Dataset records >>
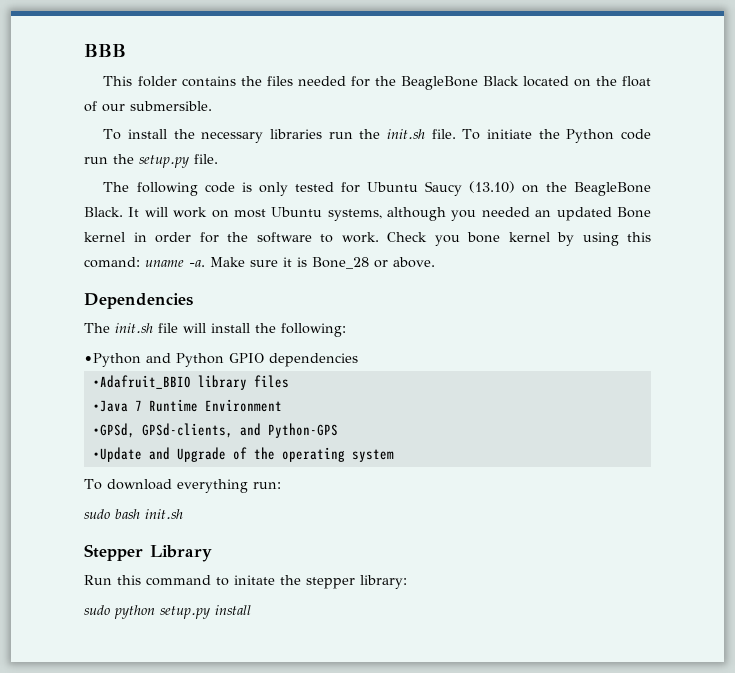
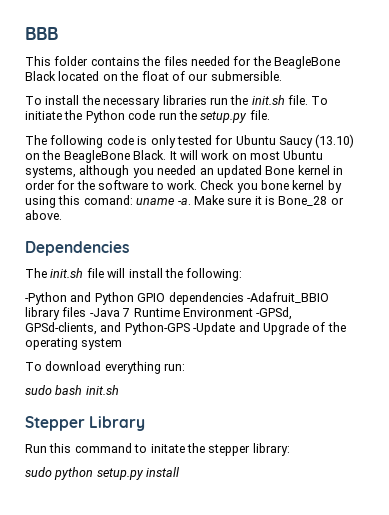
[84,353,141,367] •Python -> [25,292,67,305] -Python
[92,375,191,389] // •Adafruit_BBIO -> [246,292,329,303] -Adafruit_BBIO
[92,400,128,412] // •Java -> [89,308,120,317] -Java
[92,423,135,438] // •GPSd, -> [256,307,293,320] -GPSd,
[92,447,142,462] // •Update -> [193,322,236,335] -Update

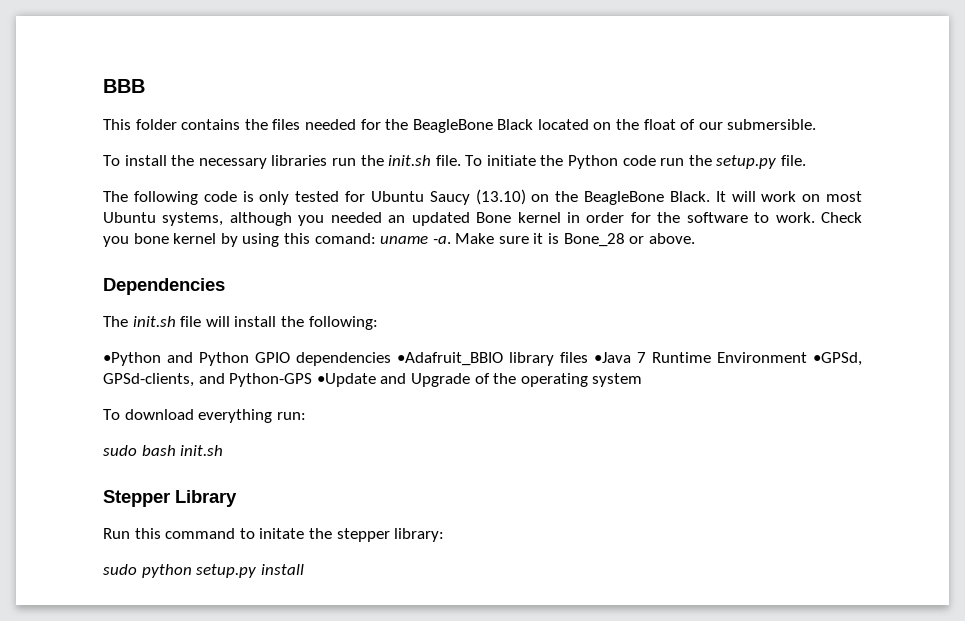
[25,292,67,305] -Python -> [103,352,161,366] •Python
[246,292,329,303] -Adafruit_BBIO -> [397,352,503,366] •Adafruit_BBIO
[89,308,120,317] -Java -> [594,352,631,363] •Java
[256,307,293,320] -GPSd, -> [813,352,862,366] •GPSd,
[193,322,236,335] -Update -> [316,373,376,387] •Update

==

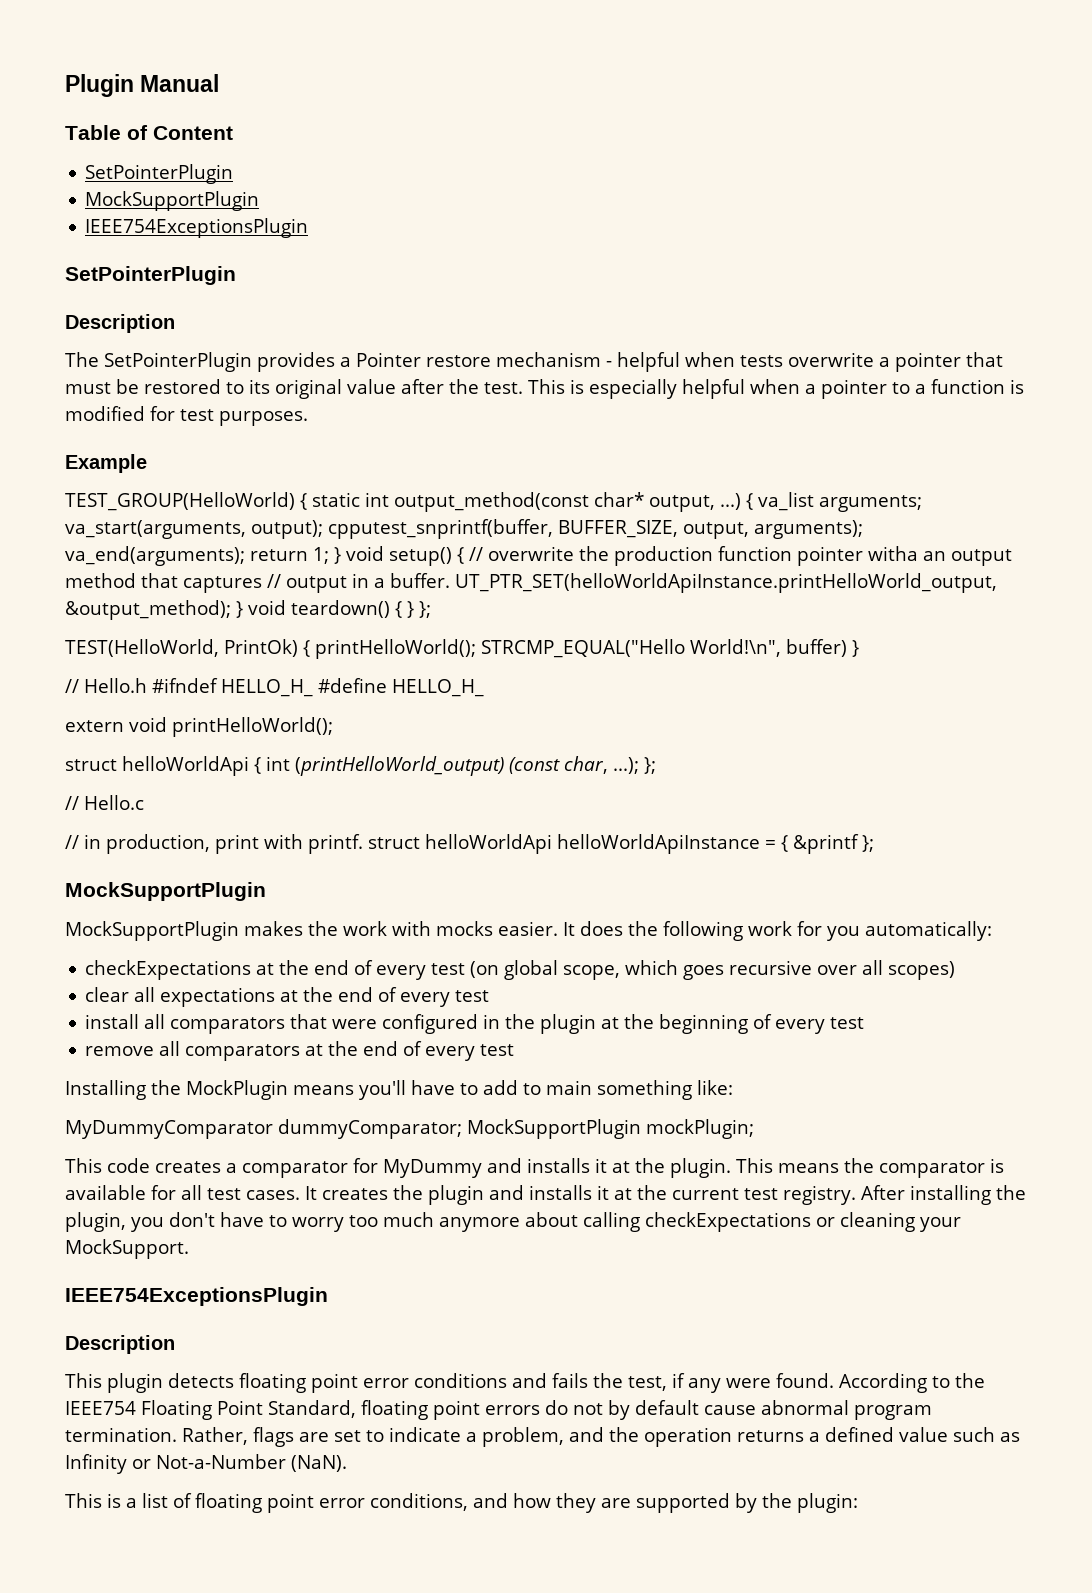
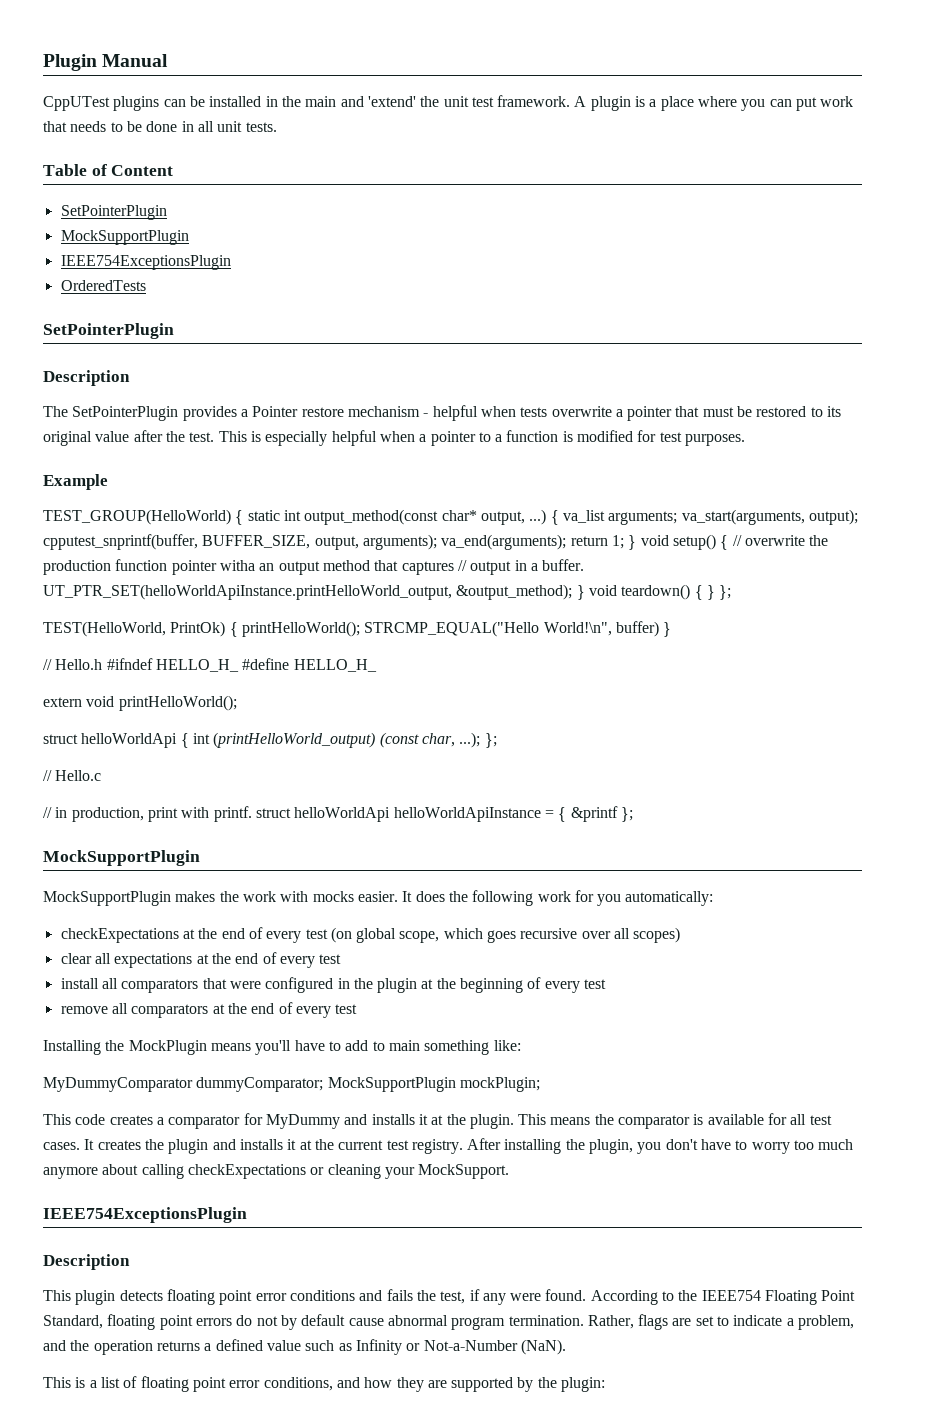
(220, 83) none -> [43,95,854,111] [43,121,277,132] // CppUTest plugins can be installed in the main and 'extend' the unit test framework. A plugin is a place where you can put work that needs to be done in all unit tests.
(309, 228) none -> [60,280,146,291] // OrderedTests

Exercise directions >> For the material above, reproduce exactly the lines from the line with "(220, 83) none" to the line with "(309, 228) none", inclusive, and exclude all others.

Answer space >>
(220, 83) none -> [43,95,854,111] [43,121,277,132] // CppUTest plugins can be installed in the main and 'extend' the unit test framework. A plugin is a place where you can put work that needs to be done in all unit tests.
(309, 228) none -> [60,280,146,291] // OrderedTests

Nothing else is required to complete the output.